Ada beberapa sektor industri yang cukup signifikan mengalami kenaikan PHK, tapi yang sangat terdampak atau mengalami kenaikan cukup besar adalah sektor garmen dan tekstil. Sektor ini sudah mengalami guncangan PHK sejak tahun 2022-2023, khususnya di daerah Jawa Barat.
Belum lama ini perusahaan tekstil terbesar PT. Sritex di Jawa Tengah juga mengalami hal serupa akibat gagal bayar hutang yang sudah jatuh tempo sehingga dipailitkan oleh beberapa kreditur. Hal tersebut akan sangat berdampak ketika Pemerintah tidak intervensi dan jika salah Langkah dalam menangani kasus PT. Sritrex dapat terjadi kenaikan jumlah pengangguran di Indonesia.

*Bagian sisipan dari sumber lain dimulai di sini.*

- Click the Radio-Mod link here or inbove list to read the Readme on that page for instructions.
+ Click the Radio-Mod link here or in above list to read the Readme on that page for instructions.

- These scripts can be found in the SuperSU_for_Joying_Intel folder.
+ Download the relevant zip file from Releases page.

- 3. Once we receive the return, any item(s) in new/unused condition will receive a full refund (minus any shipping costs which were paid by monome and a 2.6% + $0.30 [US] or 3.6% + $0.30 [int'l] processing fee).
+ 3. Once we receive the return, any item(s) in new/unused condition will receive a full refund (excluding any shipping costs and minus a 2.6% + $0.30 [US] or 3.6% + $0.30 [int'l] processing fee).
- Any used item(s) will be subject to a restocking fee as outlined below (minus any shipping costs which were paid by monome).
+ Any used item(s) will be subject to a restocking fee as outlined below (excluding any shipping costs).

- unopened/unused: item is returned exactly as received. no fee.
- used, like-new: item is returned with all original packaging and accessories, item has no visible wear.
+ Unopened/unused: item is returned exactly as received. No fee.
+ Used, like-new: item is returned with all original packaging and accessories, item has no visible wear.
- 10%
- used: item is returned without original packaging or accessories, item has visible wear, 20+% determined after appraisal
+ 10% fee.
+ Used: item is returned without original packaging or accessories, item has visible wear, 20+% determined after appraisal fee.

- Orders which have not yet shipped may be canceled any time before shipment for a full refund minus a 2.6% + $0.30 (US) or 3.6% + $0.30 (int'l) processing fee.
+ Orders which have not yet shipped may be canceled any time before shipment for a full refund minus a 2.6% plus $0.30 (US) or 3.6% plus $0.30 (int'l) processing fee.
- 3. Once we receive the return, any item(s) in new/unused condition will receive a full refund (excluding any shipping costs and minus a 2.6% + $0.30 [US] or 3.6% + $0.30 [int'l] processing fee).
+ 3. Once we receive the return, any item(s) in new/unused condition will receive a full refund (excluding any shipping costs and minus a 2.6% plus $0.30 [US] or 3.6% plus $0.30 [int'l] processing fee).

Jumlah pekerja yang ter PHK diperkirakan akan terus meningkat mungkin sampai akhir 2024. Salah faktor seperti dampak dari Peremendag No 8 tahun 2024 tentang Kebijakan dan Pengaturan Impor, ini harus di evaluasi. Sebab begitu Permen ini berlaku seperti kran impor itu dibuka lebar-lebar, pada akhirnya produk lokal kalah bersaing dengan produk impor, ini pemerintah melihat dampak Permendag ini, jika tidak ada kemungkina sampai tahun 2025 pun badai PHK akan terus terjadi, dan sektor tekstil dan garmen siap-siap hilang dari Indonesia.
Banyak hal yang seharusnya dilakukan pemerintah, bagaimana agar daya beli masyarakat naik kembali, bukan hanya memberikan insentif kepada pihak tertentu (Pengusaha), tapi juga harus memikirkan pekerja/buruh, apa yang yang mestinya diberikan pemerintah kepada pekerja/buruh? Misalnya menghapuskan Pph 21 yang selama ini menjadi beban pekerja/buruh, menghentikan sementara program pensiun yang di BPJSTK.
Karena mengenai pensiun juga sudah ada program JHT yang telah ada lebih dulu. Sehingga program ini tetap dipertahankan, hingga situasi membaik kembali, kurangi beban pekerja/buruh, naikkan upah minimal 10% sehingga dapat mendorong kembali daya belinya. Pemerintah juga harus bisa memberikan jaminan stabilitas harga-harga. Tingkatkan kembali program padat karya yang dulu pernah dilakukan, sehingga dapat mengantisipasi korban PHK, karena program ini akan melibatkan masyarakat didalamnya.